*** Provided entries ***

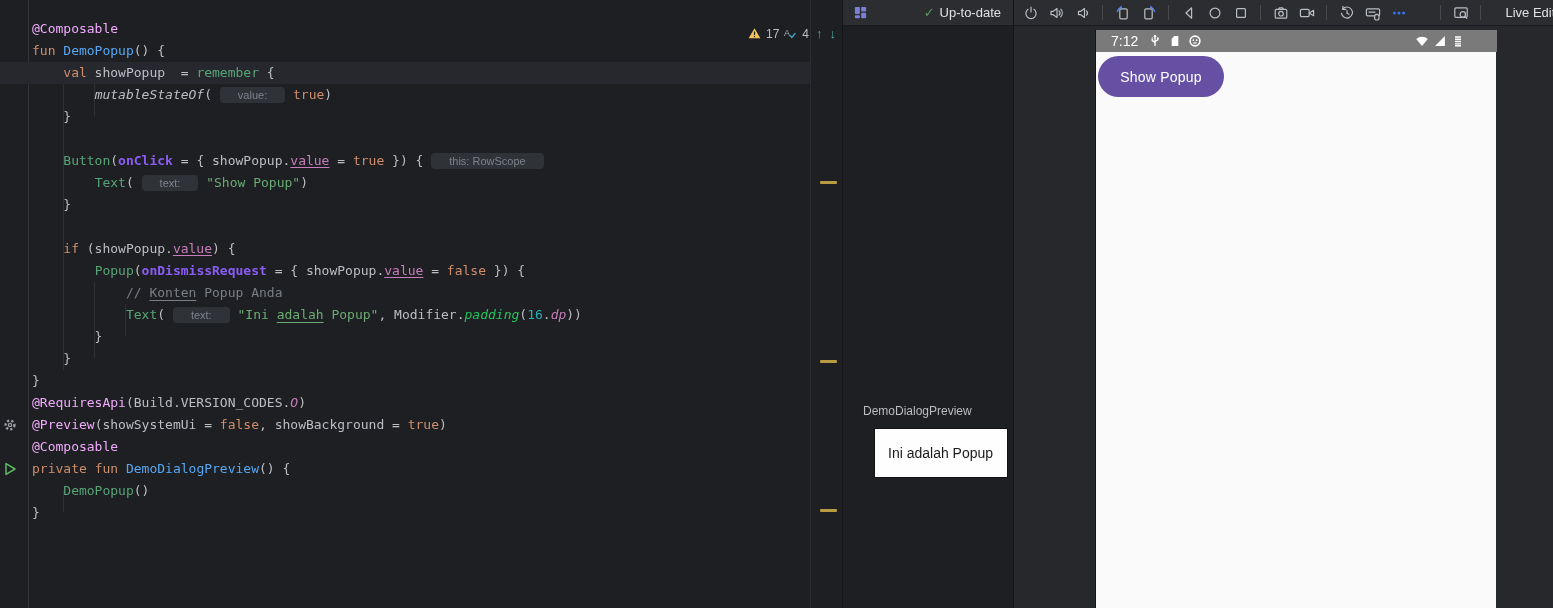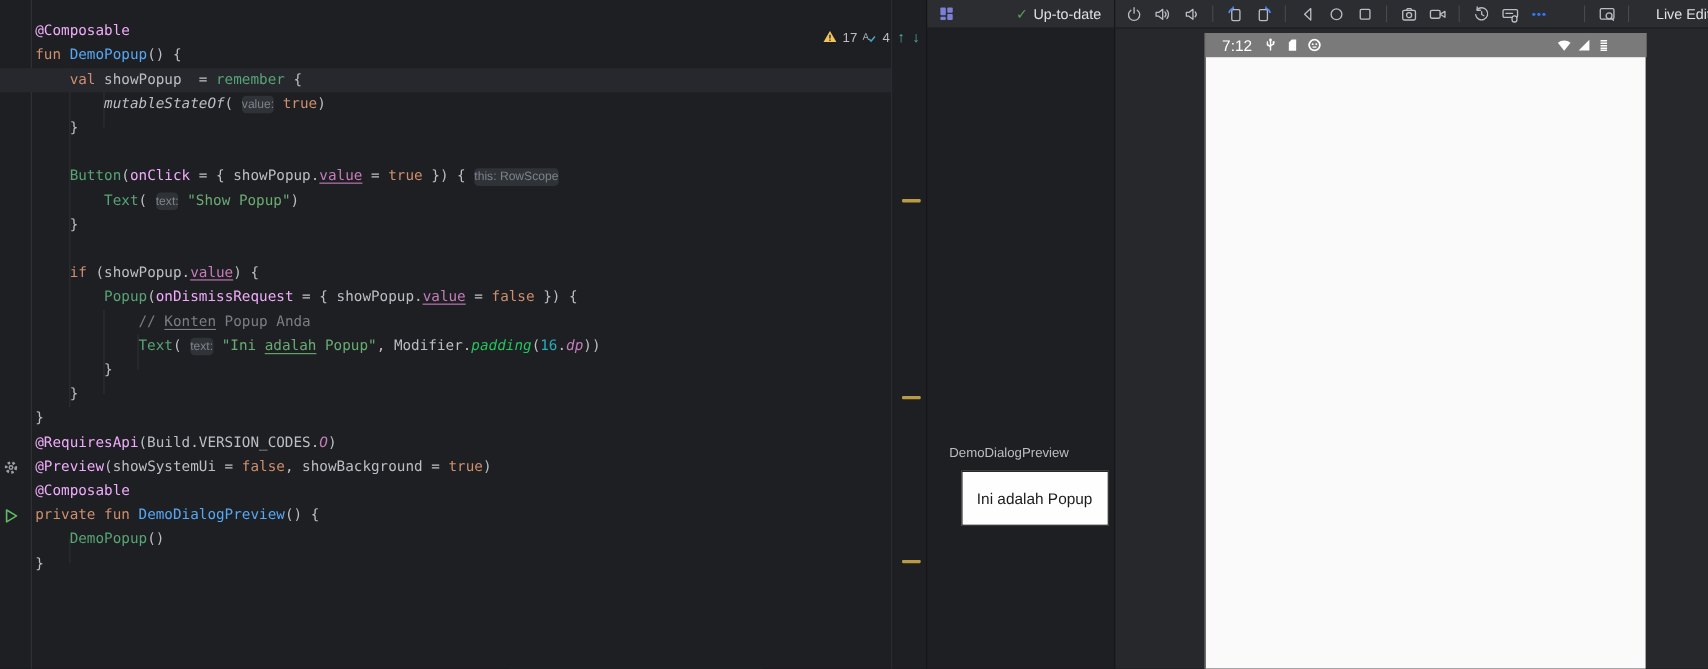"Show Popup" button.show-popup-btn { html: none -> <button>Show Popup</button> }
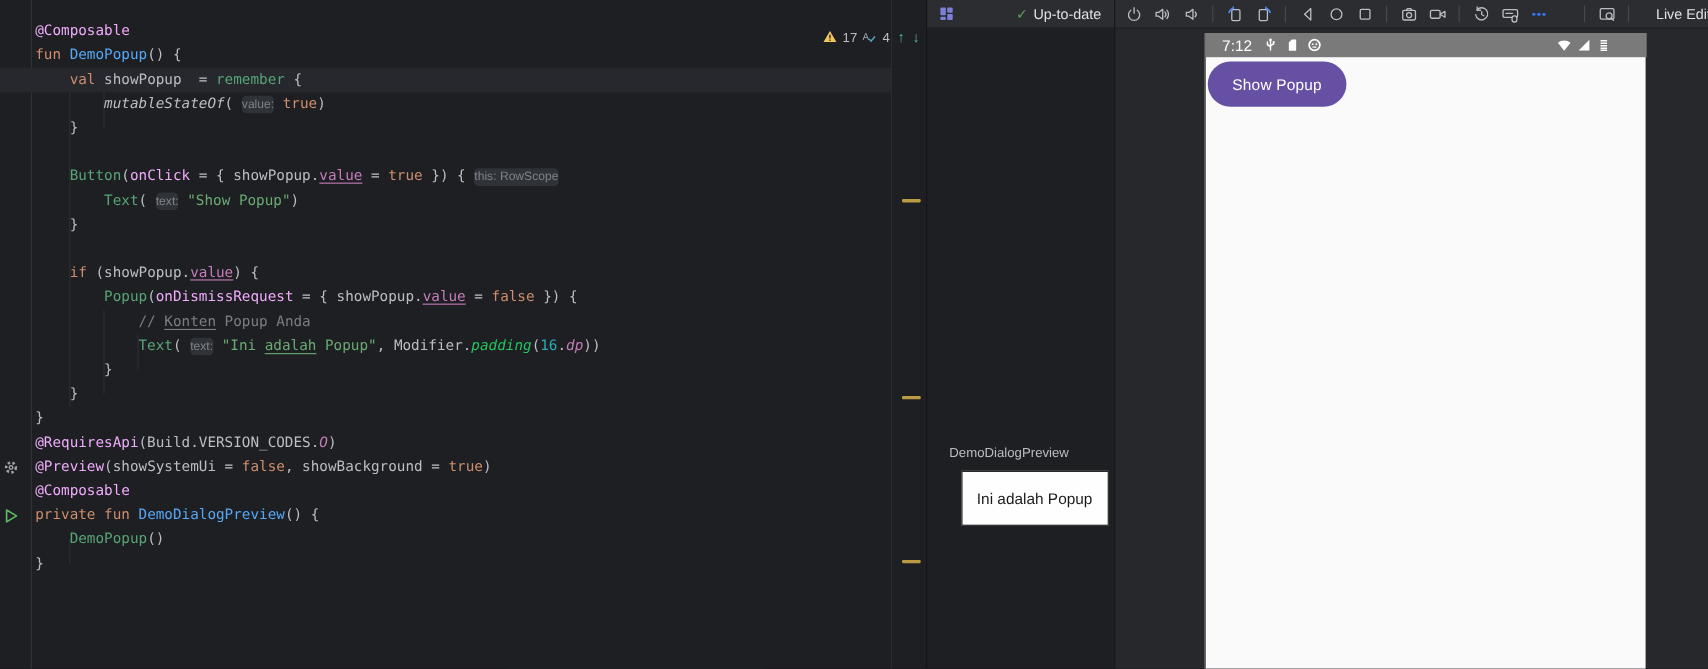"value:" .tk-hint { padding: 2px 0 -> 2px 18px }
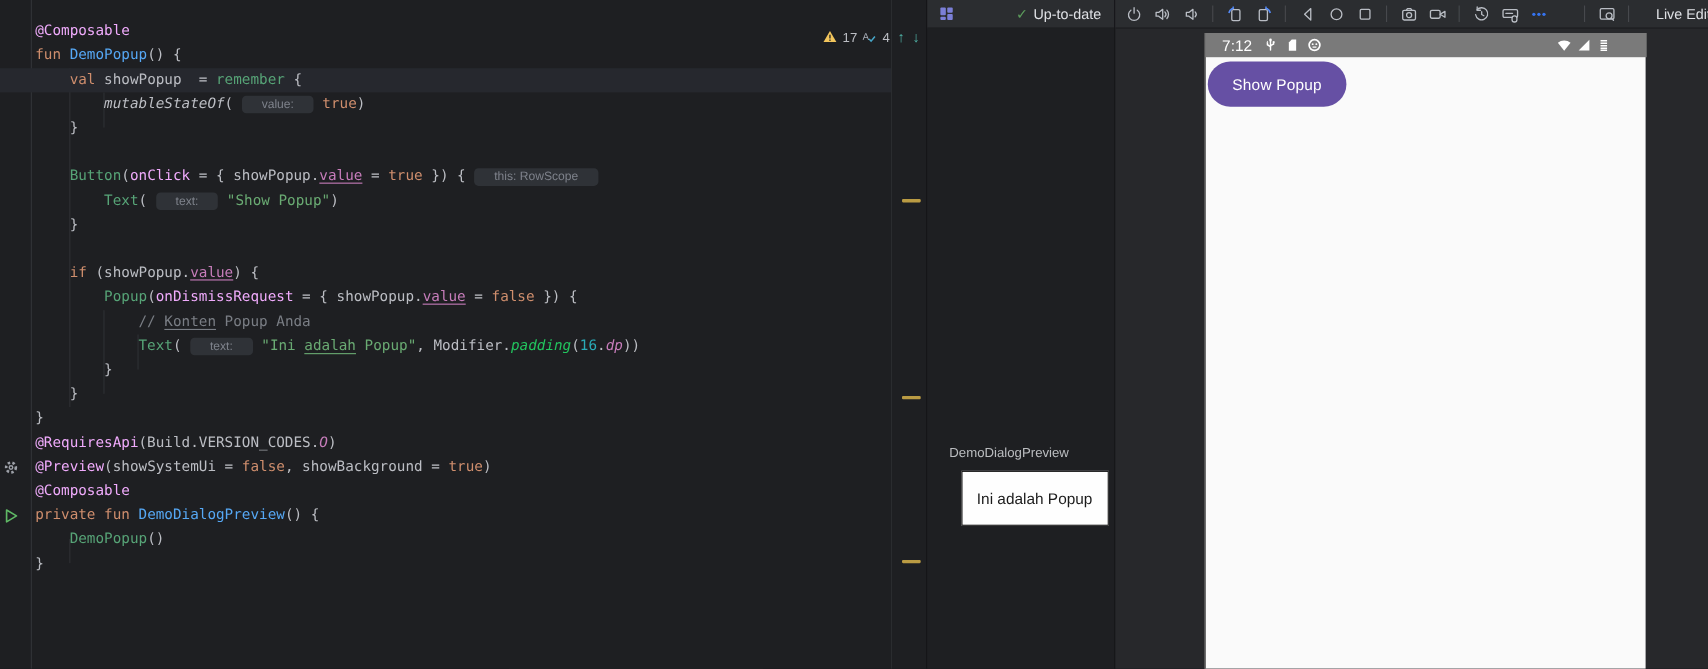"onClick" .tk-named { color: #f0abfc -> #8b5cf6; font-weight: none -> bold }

*** End of Provided entries ***
*** Provided entries ***

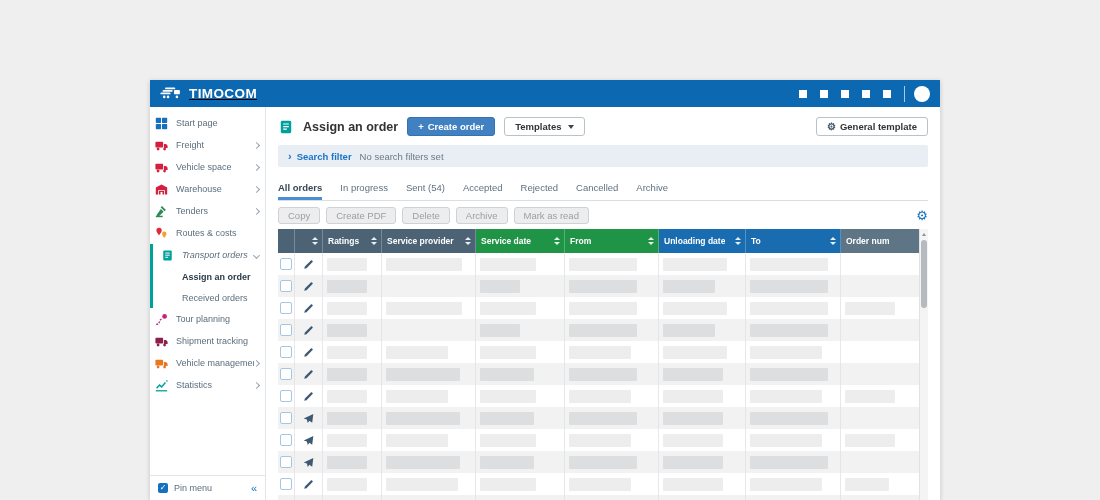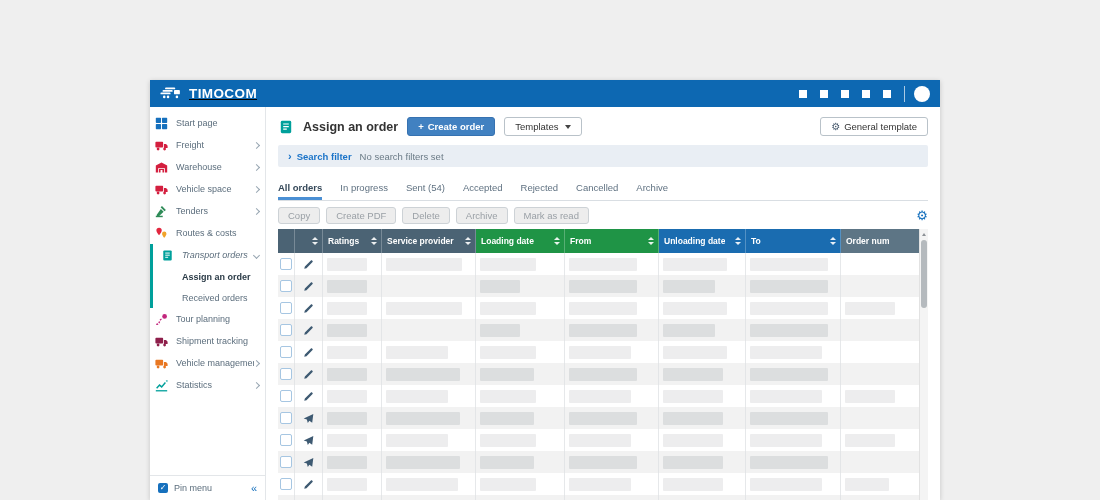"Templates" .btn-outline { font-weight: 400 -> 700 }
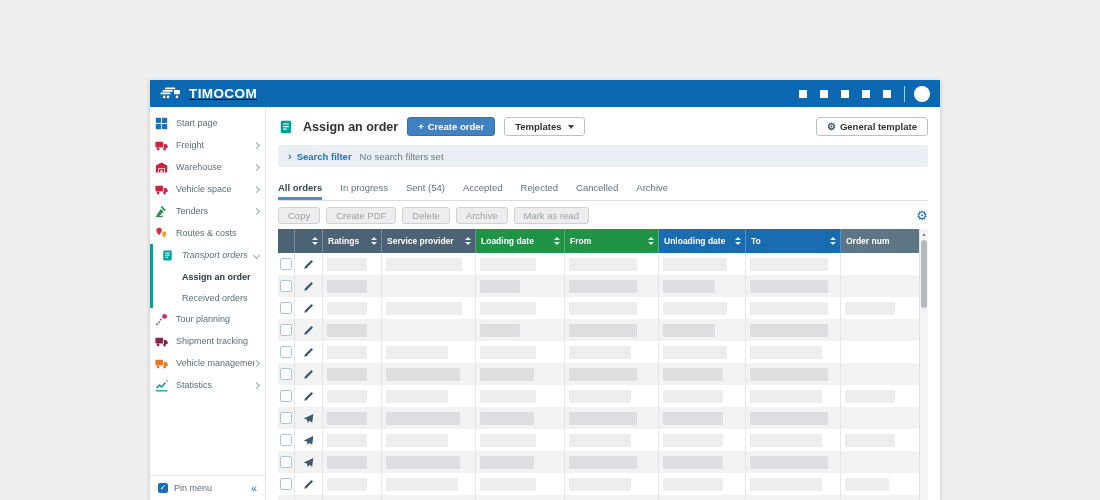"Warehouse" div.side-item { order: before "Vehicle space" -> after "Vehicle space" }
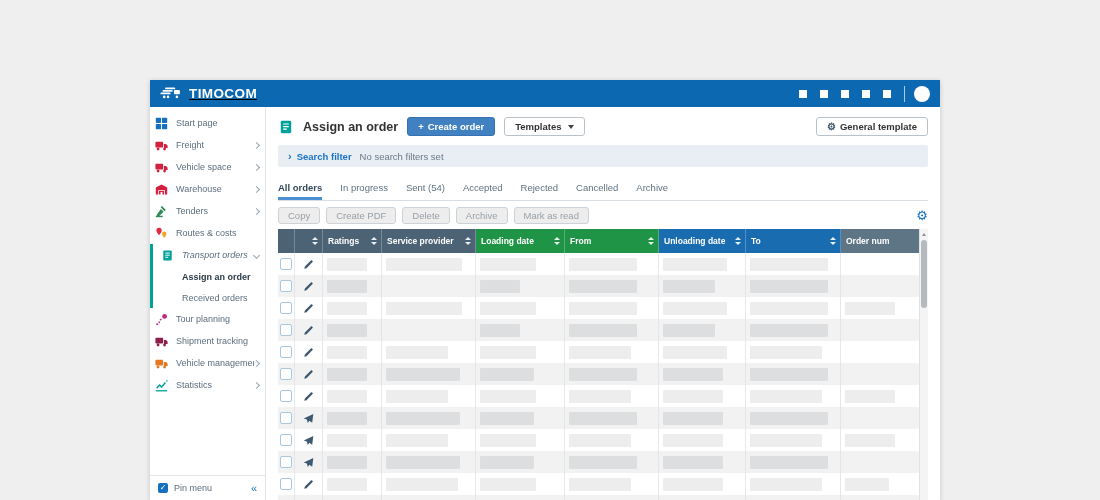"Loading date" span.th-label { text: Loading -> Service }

*** End of Provided entries ***

*Work required*. Using the data above, copy exactly the lines from the one containing "padding: 2px 0" to the one containing "color: #f0abfc ->", inclusive. Exclude the pictures.

*Answer area*.
"value:" .tk-hint { padding: 2px 0 -> 2px 18px }
"onClick" .tk-named { color: #f0abfc -> #8b5cf6; font-weight: none -> bold }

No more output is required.